Introduces a dependency on RE2 2019-06-01.
Builds tested using make, CMake and Bazel on Ubuntu 18.04.
---
 .travis.yml                                   |   4 +-
 CMakeLists.txt                                |  46 +++++-
 ...ists.txt.in => GoogleTestCMakeLists.txt.in |   0
 Makefile                                      |   6 +-
 RE2CMakeLists.txt.in                          |  18 +++
 WORKSPACE                                     |  10 +-
 core/BUILD                                    |   1 +
 core/CMakeLists.txt                           |   8 +-
 core/desugarer.cpp                            |   7 +-
 core/vm.cpp                                   | 133 ++++++++++++++++++
 test_suite/stdlib.jsonnet                     |  70 +++++++++
 11 files changed, 291 insertions(+), 12 deletions(-)

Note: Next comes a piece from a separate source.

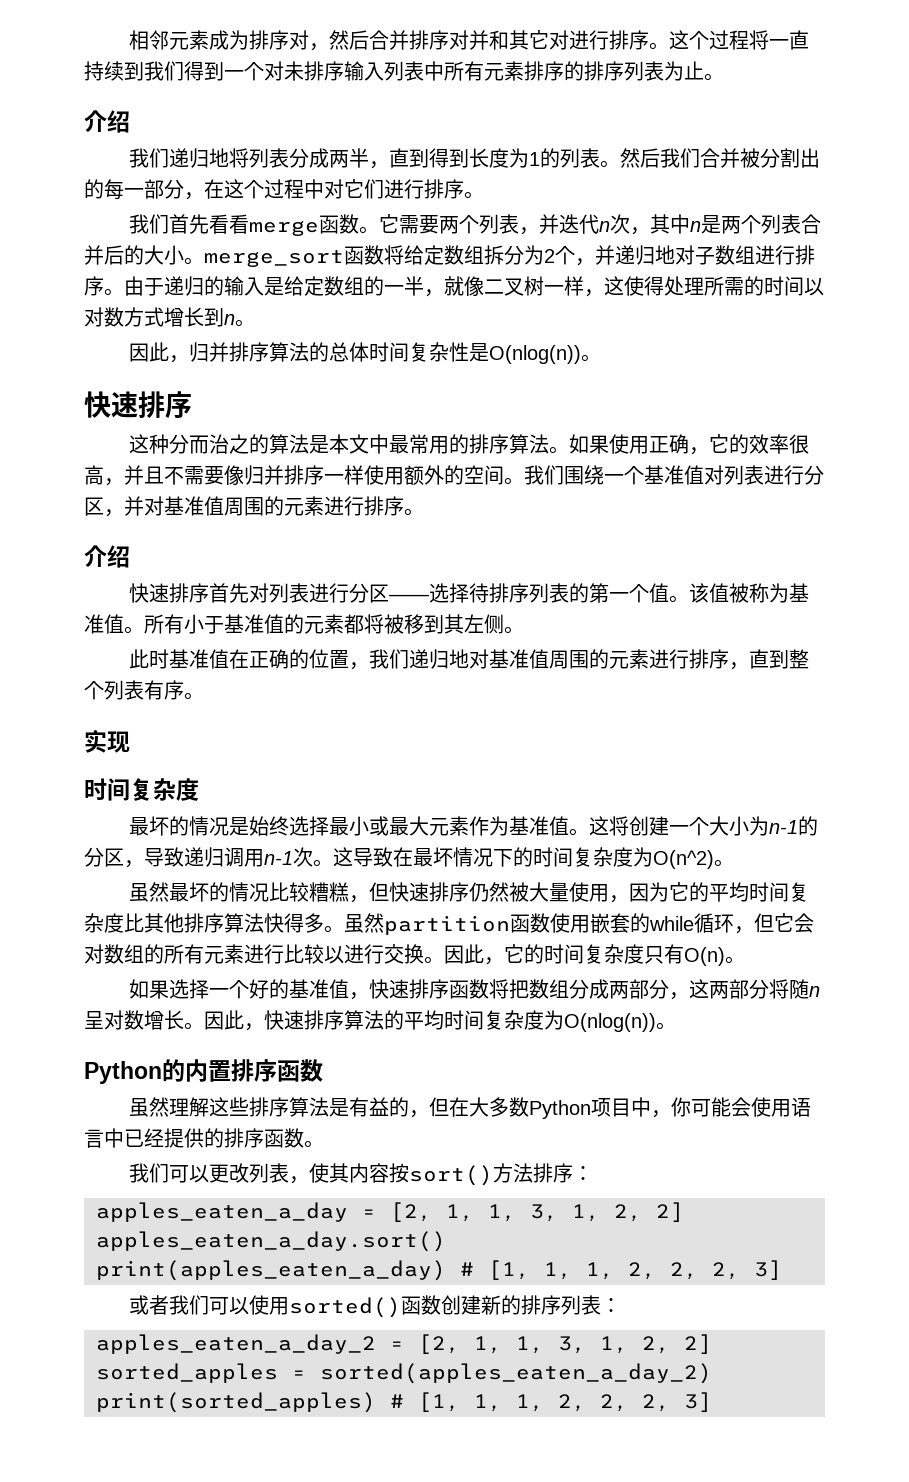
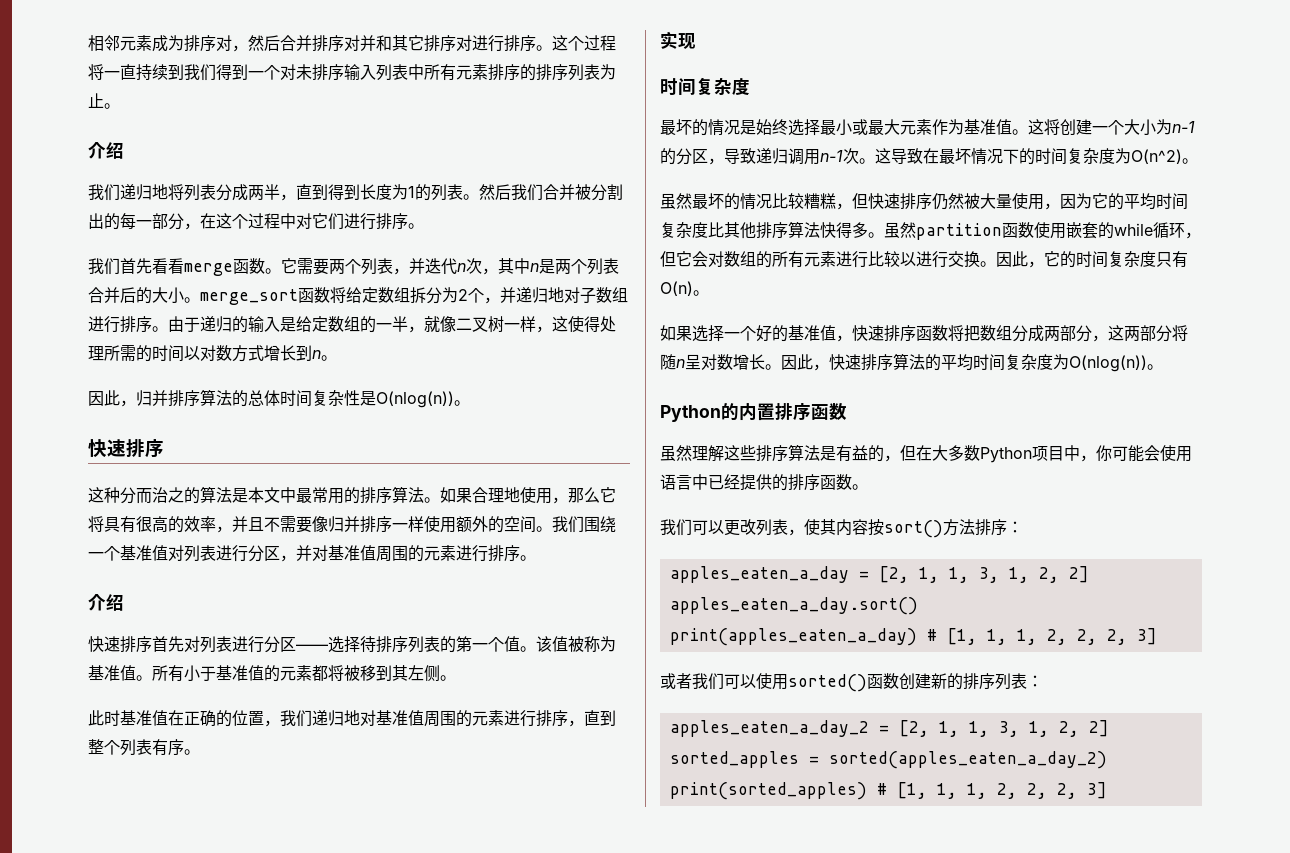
- 相邻元素成为排序对，然后合并排序对并和其它对进行排序。
+ 相邻元素成为排序对，然后合并排序对并和其它排序对进行排序。
- 如果使用正确，它的效率很高，并且不需要像归并排序一样使用额外的空间。
+ 如果合理地使用，那么它将具有很高的效率，并且不需要像归并排序一样使用额外的空间。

 rename CMakeLists.txt.in => GoogleTestCMakeLists.txt.in (100%)
 create mode 100644 RE2CMakeLists.txt.in

diff --git a/.travis.yml b/.travis.yml
index 361501ea8..f9c567360 100644
--- a/.travis.yml
+++ b/.travis.yml
@@ -7,6 +7,7 @@ matrix:
         apt:
           packages:
             - g++-4.9
+            - libre2-dev
           sources: &sources
             - llvm-toolchain-precise-3.8
             - ubuntu-toolchain-r-test
@@ -16,6 +17,7 @@ matrix:
         apt:
           packages:
             - clang-3.8
+            - libre2-dev
           sources: *sources
     - os: osx
       osx_image: xcode8
@@ -49,4 +51,4 @@ notifications:
     channels:
       - "chat.freenode.net#jsonnet"
     template:
-      - "%{repository}/%{branch} (%{commit} - %{author}): %{message}"
\ No newline at end of file
+      - "%{repository}/%{branch} (%{commit} - %{author}): %{message}"
diff --git a/CMakeLists.txt b/CMakeLists.txt
index cdd5367eb..c195c09f9 100644
--- a/CMakeLists.txt
+++ b/CMakeLists.txt
@@ -29,8 +29,50 @@ set(CMAKE_RUNTIME_OUTPUT_DIRECTORY ${GLOBAL_OUTPUT_PATH})
 set(CMAKE_LIBRARY_OUTPUT_DIRECTORY ${GLOBAL_OUTPUT_PATH})
 set(CMAKE_ARCHIVE_OUTPUT_DIRECTORY ${GLOBAL_OUTPUT_PATH})
 
+# Include external RE2 project. This runs a CMake sub-script
+# (RE2CMakeLists.txt.in) that downloads googletest source. It's then built as part
+# of the jsonnet project. The conventional way of handling CMake dependencies is
+# to use a find_package script, which finds and installs the library from
+# known locations on the local machine. Downloading the library ourselves
+# allows us to pin to a specific version and makes things easier for users
+# who don't have package managers.
+
+# Generate and download RE2 project.
+set(RE2_DIR ${GLOBAL_OUTPUT_PATH}/re2-download)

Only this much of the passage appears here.